Abstract

Objective: Atherosclerotic renal artery stenosis (RAS) affects the most proximal portion of the renal artery and approximately 20% of patients have bilateral RAS. We describe an elderly patient with unilateral RAS, post renal artery angioplasty presenting with resistant hypertension, hypertensive encephalopathy, flash pulmonary oedema and renal shutdown after progressing to bilateral RAS kidneys. Design and method: We present a case of 71 year old Indian women with known history of hypertension secondary to right renal artery stenosis underwent right renal artery stenting in March 2016, who was admitted in April 2018 with hypertensive urgency. Results: Ultrasound Doppler of renal artery showed more than 50% stenosis with stent hyperplasia throughout length of the stented right renal artery. There was no evidence of RAS on the left side on ultrasound Doppler. Right renal artery angioplasty was done in view of poorly controlled hypertension with systolic blood pressure ranging between 190 to 230mmHg. During right renal angioplasty, there was incidental finding 50–60% stenosis of the left renal artery. Day 2 post stenting, patient's systolic blood pressure rose to 220 mmHg and started complaining of bi-frontal headache and vomiting. Computed tomography of the brain revealed subtle vasogenic oedema in bilateral frontal lobes likely posterior reversible encephalopathy syndrome (PRES). The patient clinically deteriorated with worsening renal function (creatinine value: 440mmol/L from a baseline of 64mmol/L), metabolic acidosis, oliguria, acute pulmonary oedema and high blood pressure requiring eight (including diuretics) anti-hypertensive.

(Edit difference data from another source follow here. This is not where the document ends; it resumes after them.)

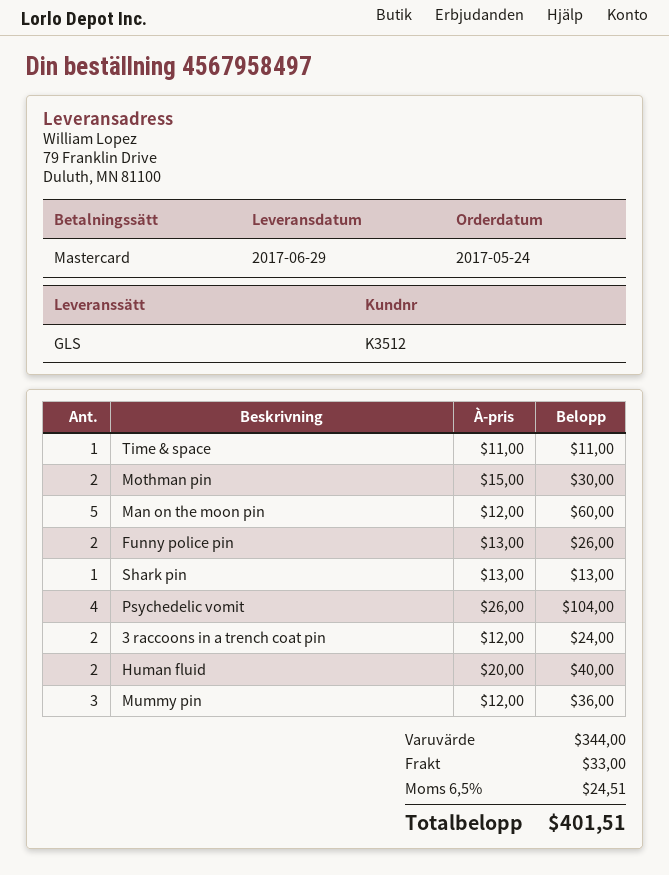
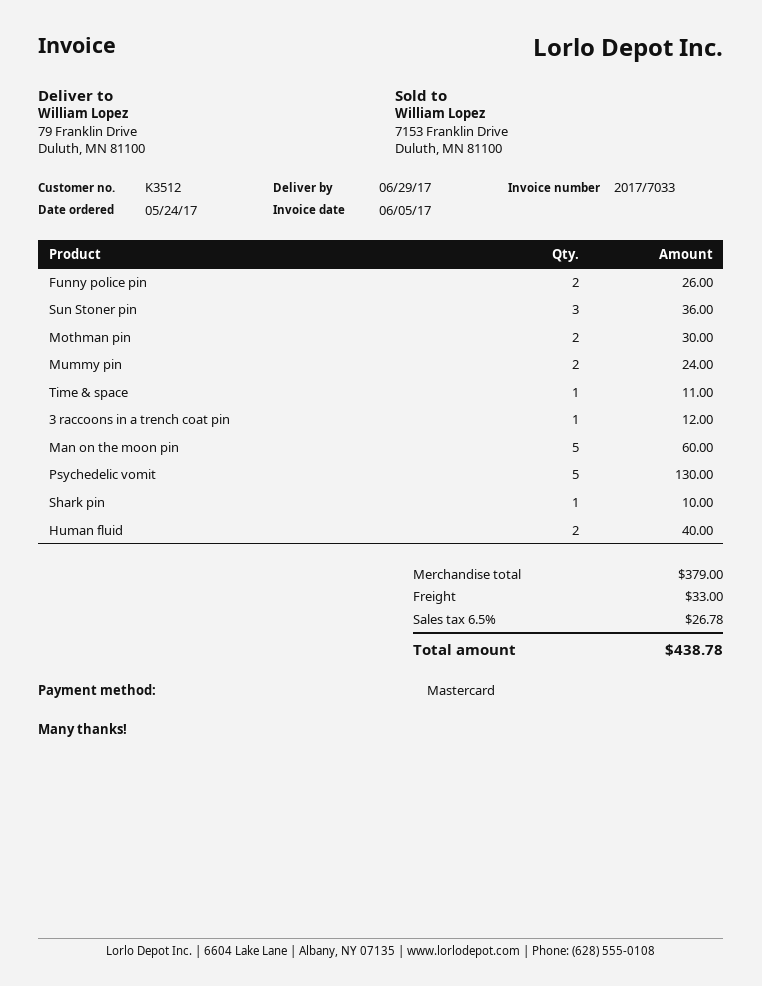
Shark pin: 1 for 13.00 -> 1 for 10.00
Psychedelic vomit: 4 for 104.00 -> 5 for 130.00
3 raccoons in a trench coat pin: 2 for 24.00 -> 1 for 12.00
Mummy pin: 3 for 36.00 -> 2 for 24.00
Sun Stoner pin: none -> 3 for 36.00
subtotal: 344.00 -> 379.00
tax: 6.5% = 24.51 -> 6.5% = 26.78
total: 401.51 -> 438.78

Hemodialysis was initiated and urgent CT angiogram was done to evaluate left renal artery which showed 90% left renal artery stenosis and stented subsequently. Post left renal artery stenosis, patient's blood pressure stabilised and the number of anti- hypertensive were reduced to 5 types. The patient's renal function normalised (creatinine value: 72mmol/L) and recovered from acute pulmonary oedema. Conclusions: In a patient with unilateral RAS post stenting presenting with resistant hypertension, it is important to rule out stent thrombosis versus progression to bilateral RAS and rapid reversal with revascularization is crucial in order to prevent cardiovascular and renal complications, reduce the mortality and morbidity and restore the renal function.